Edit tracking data
--- --- ---
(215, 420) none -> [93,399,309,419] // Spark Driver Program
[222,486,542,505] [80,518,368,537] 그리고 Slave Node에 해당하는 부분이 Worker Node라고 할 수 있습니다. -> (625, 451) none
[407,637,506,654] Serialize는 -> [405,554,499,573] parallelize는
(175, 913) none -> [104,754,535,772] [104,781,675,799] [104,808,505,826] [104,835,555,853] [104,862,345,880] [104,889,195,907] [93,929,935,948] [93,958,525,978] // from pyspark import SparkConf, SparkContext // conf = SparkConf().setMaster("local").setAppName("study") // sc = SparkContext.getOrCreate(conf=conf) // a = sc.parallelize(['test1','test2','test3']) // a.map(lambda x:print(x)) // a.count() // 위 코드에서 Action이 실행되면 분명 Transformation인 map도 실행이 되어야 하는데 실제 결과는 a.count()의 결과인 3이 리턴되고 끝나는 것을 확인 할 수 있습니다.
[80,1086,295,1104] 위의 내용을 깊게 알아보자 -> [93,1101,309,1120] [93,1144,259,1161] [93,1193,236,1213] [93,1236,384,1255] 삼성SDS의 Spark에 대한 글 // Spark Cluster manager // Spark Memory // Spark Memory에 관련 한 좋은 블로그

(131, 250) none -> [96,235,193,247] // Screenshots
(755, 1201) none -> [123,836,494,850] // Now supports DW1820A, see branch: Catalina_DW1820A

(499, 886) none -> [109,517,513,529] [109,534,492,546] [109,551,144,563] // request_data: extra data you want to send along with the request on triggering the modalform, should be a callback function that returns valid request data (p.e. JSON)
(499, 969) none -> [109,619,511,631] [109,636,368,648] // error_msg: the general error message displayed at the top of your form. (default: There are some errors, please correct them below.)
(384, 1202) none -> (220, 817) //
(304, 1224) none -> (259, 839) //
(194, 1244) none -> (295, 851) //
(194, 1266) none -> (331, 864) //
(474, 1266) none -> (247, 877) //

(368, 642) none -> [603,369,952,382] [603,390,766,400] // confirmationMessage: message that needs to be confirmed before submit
--- --- ---
Only lines containing "that" belong in the answer; copy every such line from the records.

(499, 886) none -> [109,517,513,529] [109,534,492,546] [109,551,144,563] // request_data: extra data you want to send along with the request on triggering the modalform, should be a callback function that returns valid request data (p.e. JSON)
(368, 642) none -> [603,369,952,382] [603,390,766,400] // confirmationMessage: message that needs to be confirmed before submit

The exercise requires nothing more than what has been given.